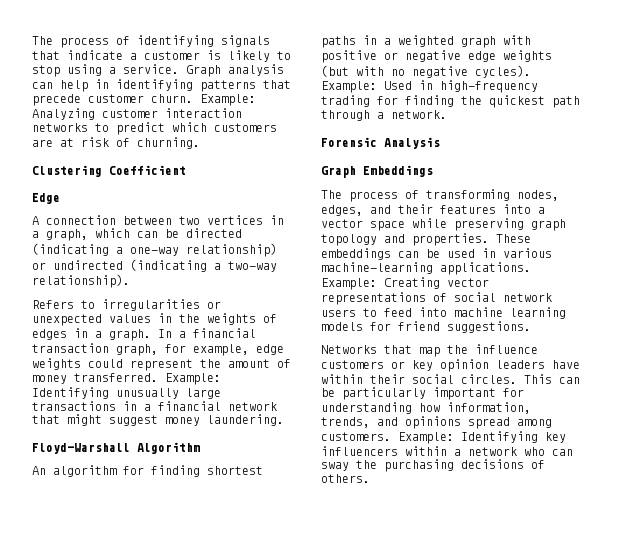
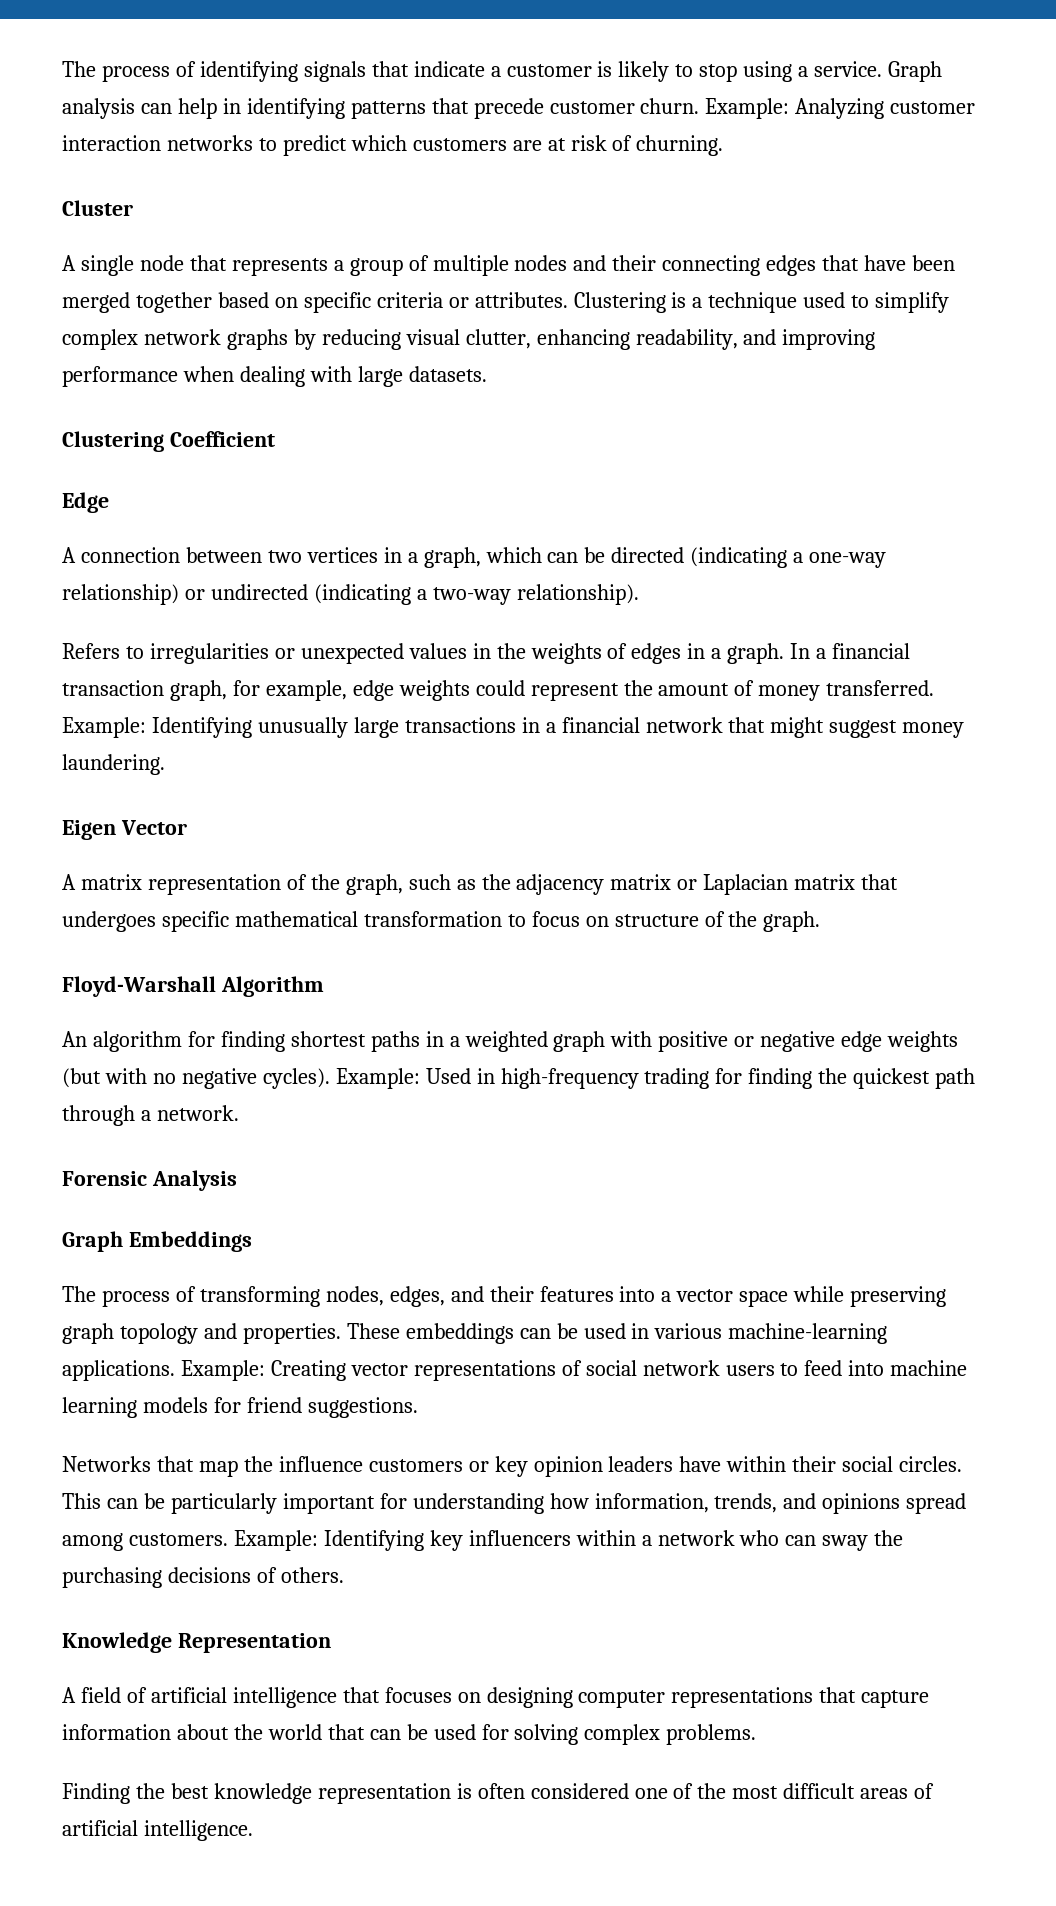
+ Cluster
+ A single node that represents a group of multiple nodes and their connecting edges that have been merged together based on specific criteria or attributes. Clustering is a technique used to simplify complex network graphs by reducing visual clutter, enhancing readability, and improving performance when dealing with large datasets.
+ Eigen Vector
+ A matrix representation of the graph, such as the adjacency matrix or Laplacian matrix that undergoes specific mathematical transformation to focus on structure of the graph.
+ Knowledge Representation
+ A field of artificial intelligence that focuses on designing computer representations that capture information about the world that can be used for solving complex problems.
+ Finding the best knowledge representation is often considered one of the most difficult areas of artificial intelligence.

::::::::::

**What you need to do**
From the line that contains "solving complex problems." through the end of the records above, print every line exactly and nothing else.

**Finished exercise**
+ A field of artificial intelligence that focuses on designing computer representations that capture information about the world that can be used for solving complex problems.
+ Finding the best knowledge representation is often considered one of the most difficult areas of artificial intelligence.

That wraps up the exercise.